Ein Rassist? Das sind doch die mit Glatze, Hakenkreuztattoo und Bomberjacke! Genau, und von dem bösen Wort hat auch niemand gesprochen. Viel mehr, dass ihr Fans von Stereotypen seid, die auf der europäischen Kolonialgeschichte aufbauen.

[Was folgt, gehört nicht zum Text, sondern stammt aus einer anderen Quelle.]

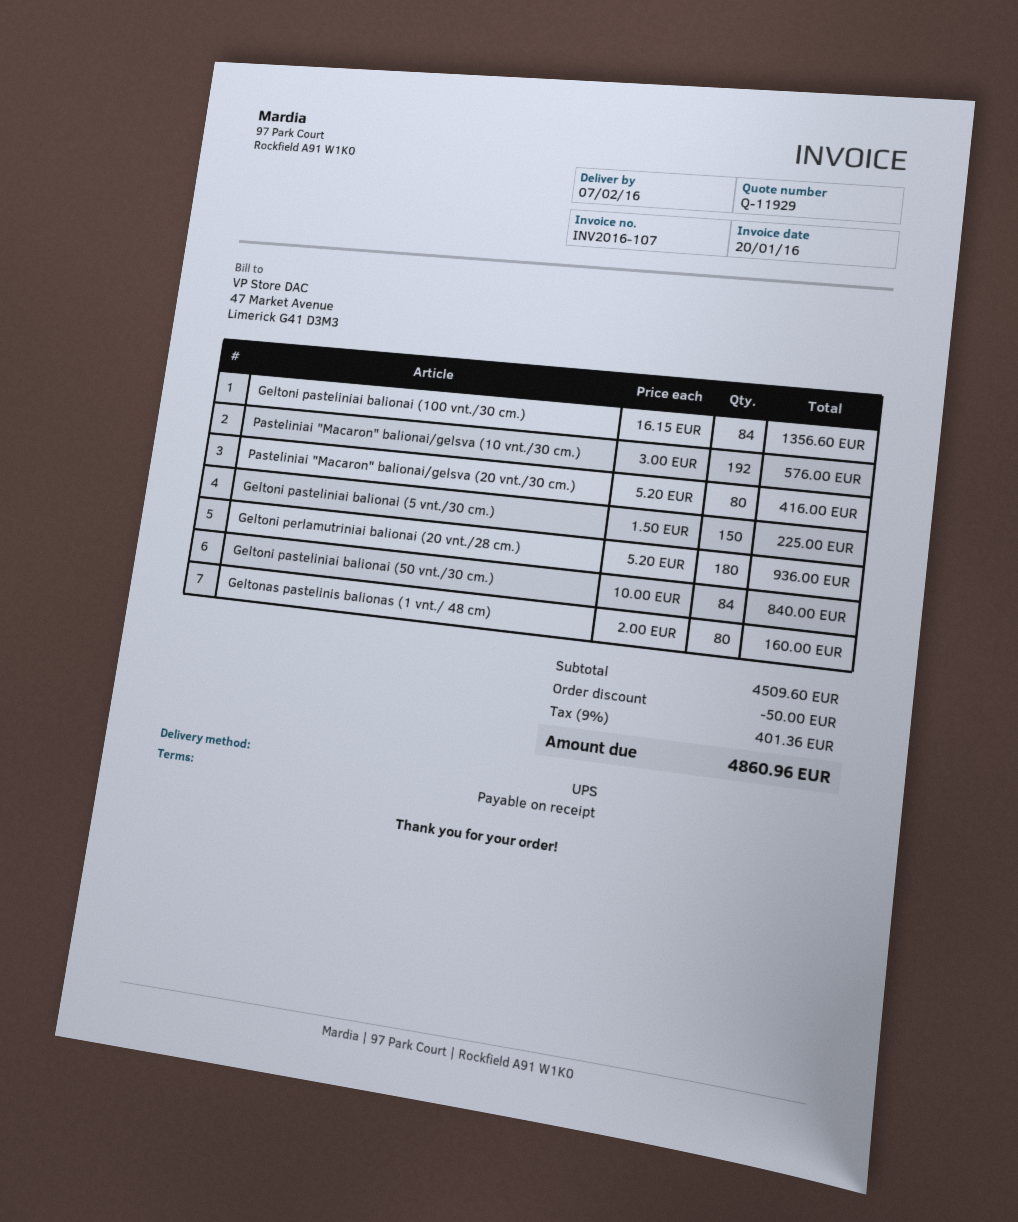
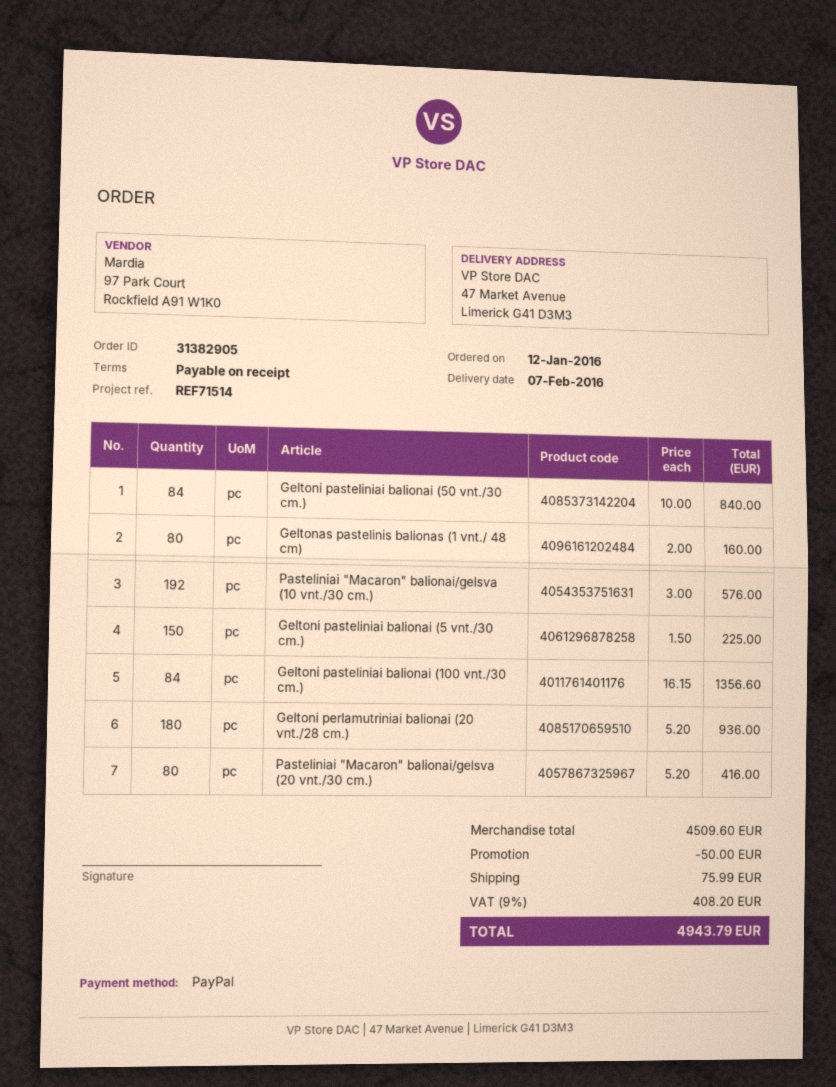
shipping: none -> 75.99
tax: 9% = 401.36 -> 9% = 408.20
total: 4860.96 -> 4943.79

Wir wurden gesellschaftlich doch so erzogen. Schwarze Haut steht für Armut, Dreck und Ausbeutung. Wir haben schon lange auf diese Missstände aufmerksam gemacht. Doch immer hieß es, „wir sollen uns doch nicht so anstellen“, „Er hat es doch nicht so gemeint!“, „Du bist einfach nur zu empfindlich!“. Doch die Narben der Schnittwunden, die durch Worte geschaffen worden sind, bleiben. Und ehe diese verheilen können, sollen wir erklären. „Warum ist das so?“, „Also ich empfinde das N-Wort gar nicht so schlimm, hab es ja so gelernt.“ Ach ja das liebe N-Wort. Ein Wort, das Eure Machtstruktur noch einmal mehr unterstreicht. Es gibt kaum eine Bezeichnung, die mehr nach Unterdrückung schreit. Ein Begriff aus der Kolonialzeit, der sogar laut DUDEN seit 1996 als abwertend gilt. Und trotz allem nennt Ihr uns so. Das ist natürlich nicht böse gemeint. Ihr habt es ja nicht anders gelernt.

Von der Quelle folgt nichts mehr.